Edit difference data:

****************

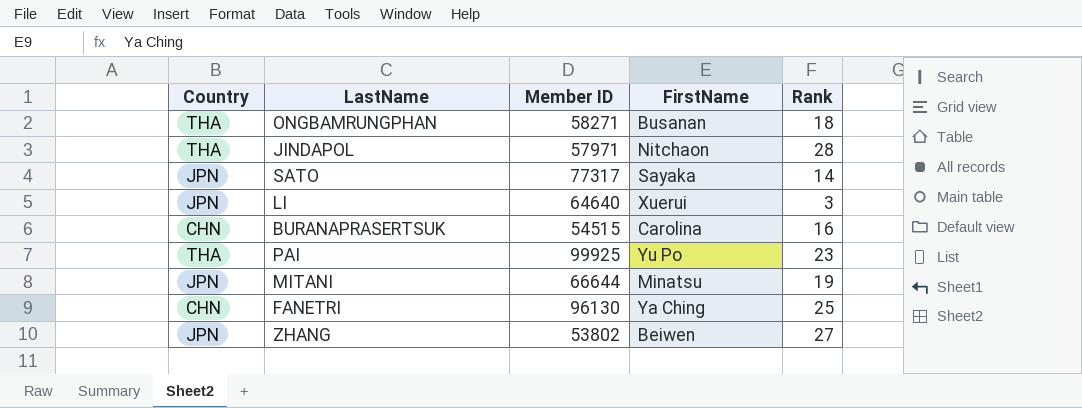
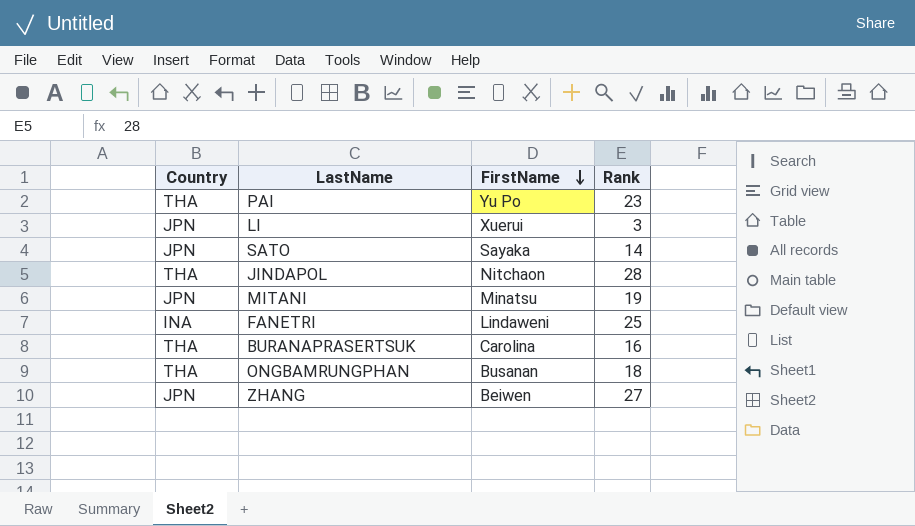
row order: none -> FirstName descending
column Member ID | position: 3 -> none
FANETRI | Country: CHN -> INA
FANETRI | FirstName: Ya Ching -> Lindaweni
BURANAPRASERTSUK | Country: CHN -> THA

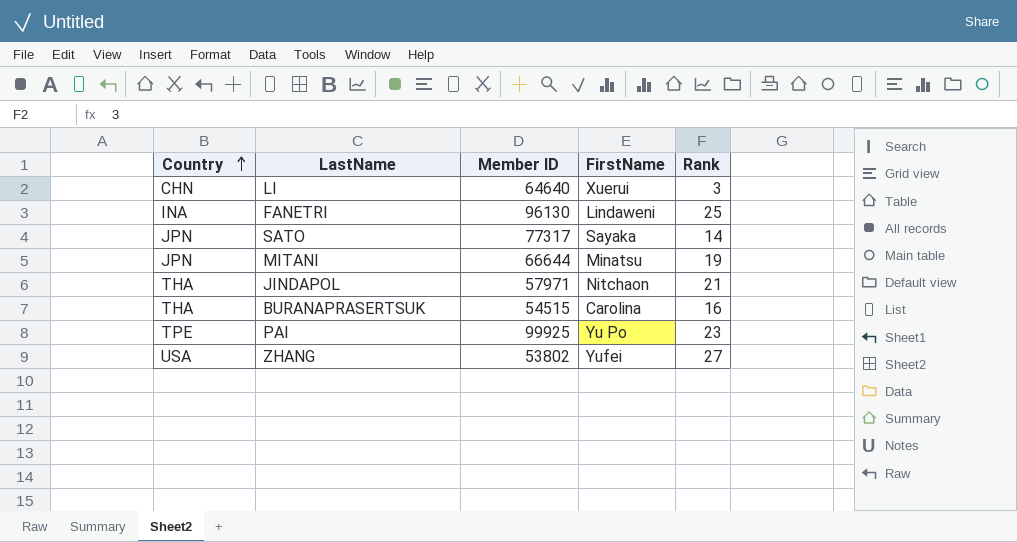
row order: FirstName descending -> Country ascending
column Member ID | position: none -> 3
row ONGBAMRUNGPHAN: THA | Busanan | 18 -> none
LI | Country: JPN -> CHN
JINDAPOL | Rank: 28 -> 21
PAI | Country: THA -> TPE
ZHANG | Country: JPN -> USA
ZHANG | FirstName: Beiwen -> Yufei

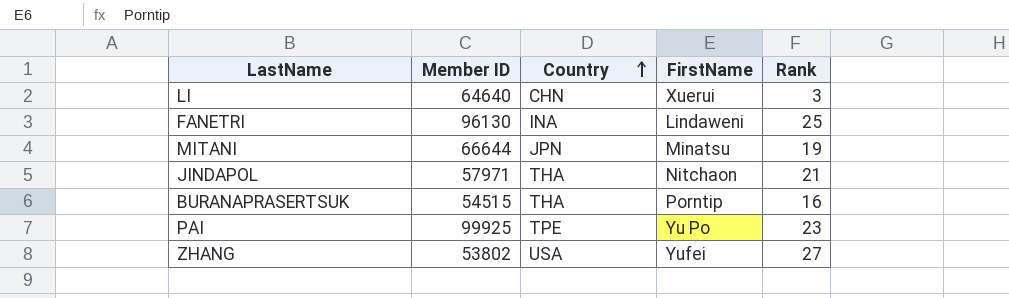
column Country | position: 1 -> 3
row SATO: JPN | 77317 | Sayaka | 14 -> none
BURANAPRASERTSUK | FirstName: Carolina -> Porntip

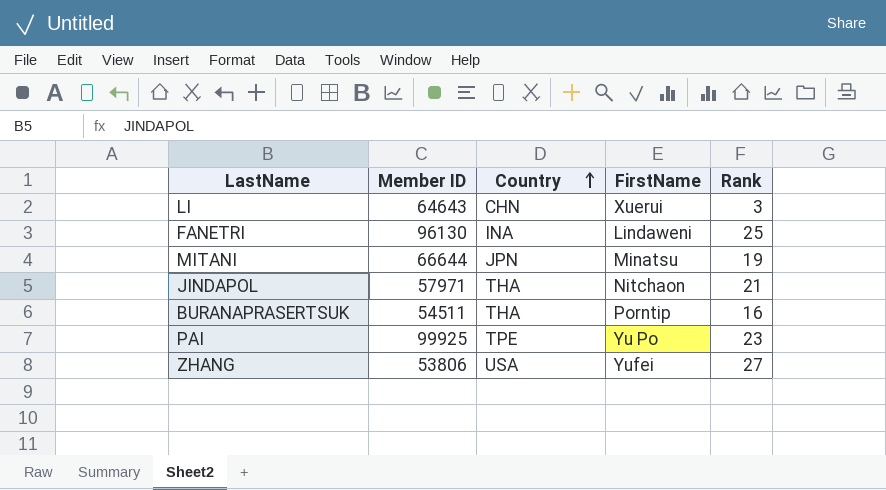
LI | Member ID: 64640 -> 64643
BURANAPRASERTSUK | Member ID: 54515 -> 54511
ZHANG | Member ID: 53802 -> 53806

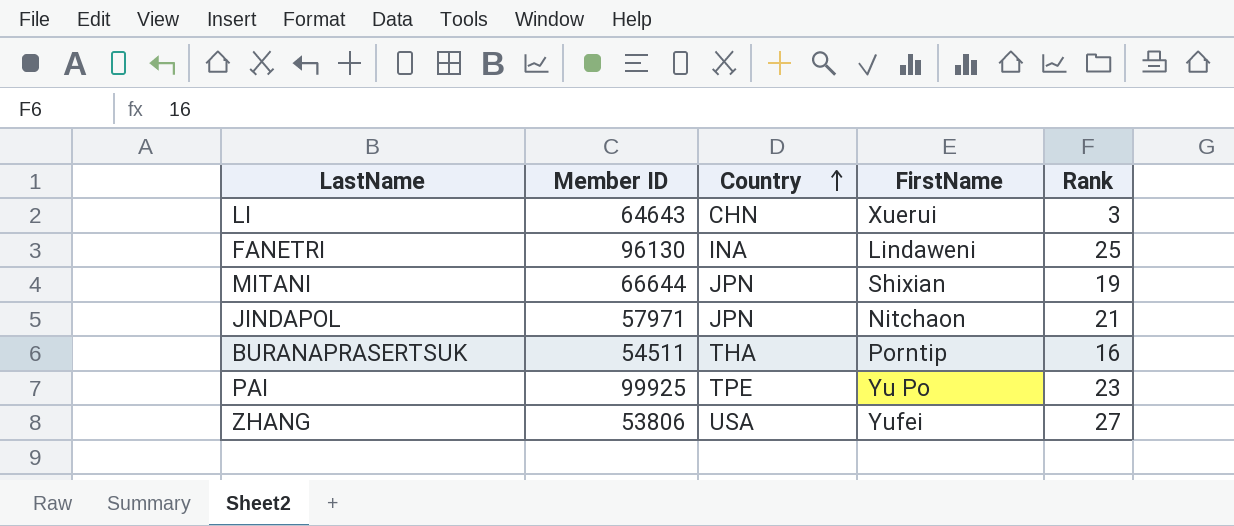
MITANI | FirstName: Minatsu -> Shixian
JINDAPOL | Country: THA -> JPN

****************

WORK TO BE COMPLETED:
Search the data and copy each line containing "descending".

OUTPUT FOR THIS EXERCISE:
row order: none -> FirstName descending
row order: FirstName descending -> Country ascending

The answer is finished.